WHAT YOU WILL DO:
From the entries, filter out every line that lacks "size" and copy the rest.

(SUPPLIED MATERIAL Opens)

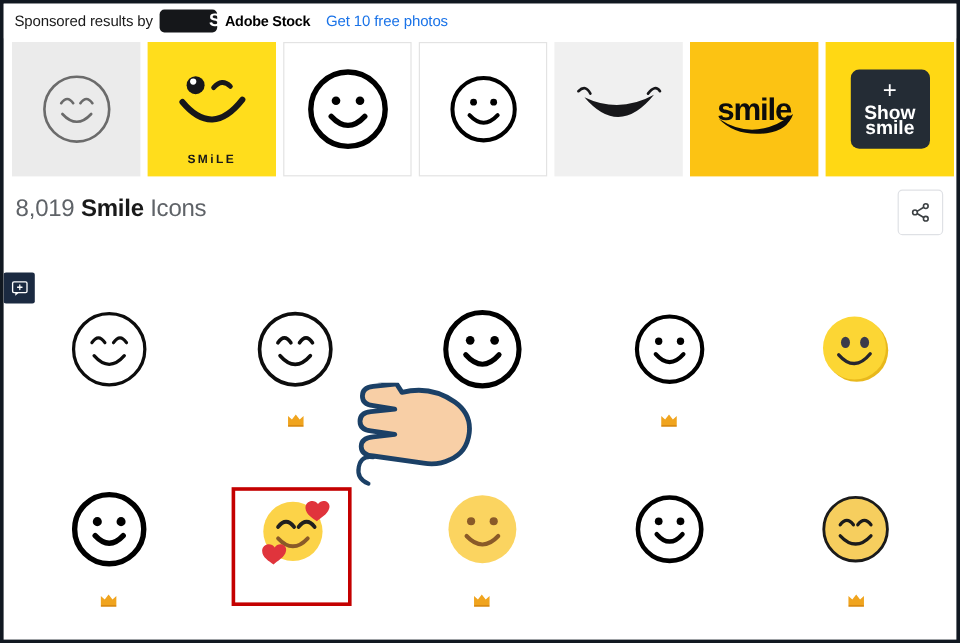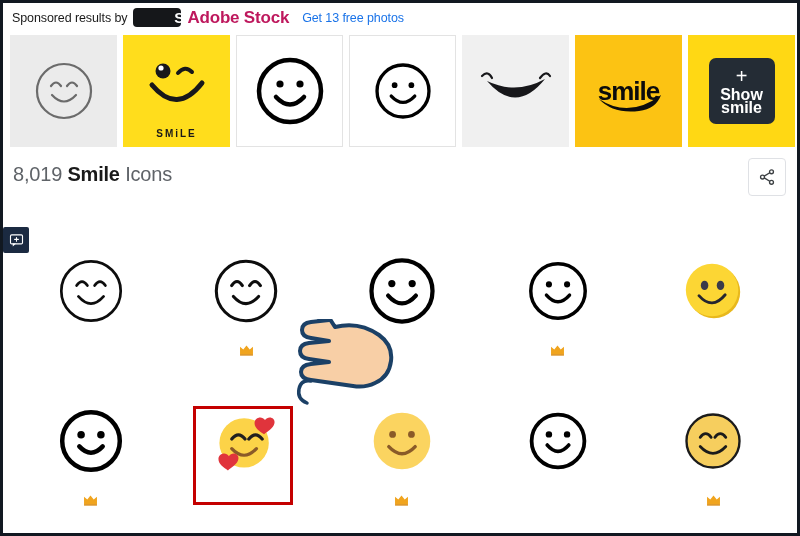--- a/index.html
+++ b/index.html
@@ -41,23 +41,23 @@
     font-size: 15px;
     font-weight: bold;
     display: flex;
     align-items: center;
     justify-content: center;
     line-height: 1;
     letter-spacing: -0.3px;
     padding-left: 48px;
   }
   .adobe-stock {
-    font-size: 17px;
+    font-size: 12px;
     font-weight: bold;
-    color: #be185d;
+    color: #000000;
     letter-spacing: -0.2px;
   }
   .free-photos-link {
     font-size: 12.5px;
     color: #1a73e8;
     margin-left: 7px;
     letter-spacing: -0.1px;
     text-decoration: none;
   }
 
@@ -196,21 +196,21 @@
 </style>
 </head>
 <body>
 
 <div id="root">
 
   <div class="sponsored-bar">
     <span class="sponsored-label">Sponsored results by</span>
     <span class="st-badge">St</span>
     <span class="adobe-stock">Adobe Stock</span>
-    <a class="free-photos-link" href="#">Get 13 free photos</a>
+    <a class="free-photos-link" href="#">Get 10 free photos</a>
   </div>
 
   <div class="thumb-strip">
 
     <div class="thumb bg-gray">
       <svg width="64" height="64" viewBox="0 0 64 64">
         <circle cx="32" cy="32" r="27" fill="none" stroke="#6b6b6b" stroke-width="2.2"></circle>
         <path d="M19 27 q5 -7 10 0" fill="none" stroke="#6b6b6b" stroke-width="2.2" stroke-linecap="round"></path>
         <path d="M35 27 q5 -7 10 0" fill="none" stroke="#6b6b6b" stroke-width="2.2" stroke-linecap="round"></path>
         <path d="M20 36 q12 13 24 0" fill="none" stroke="#6b6b6b" stroke-width="2.2" stroke-linecap="round"></path>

(SUPPLIED MATERIAL Closes)

RESPONSE FOR THIS EXERCISE:
     font-size: 15px;
-    font-size: 17px;
+    font-size: 12px;
     font-size: 12.5px;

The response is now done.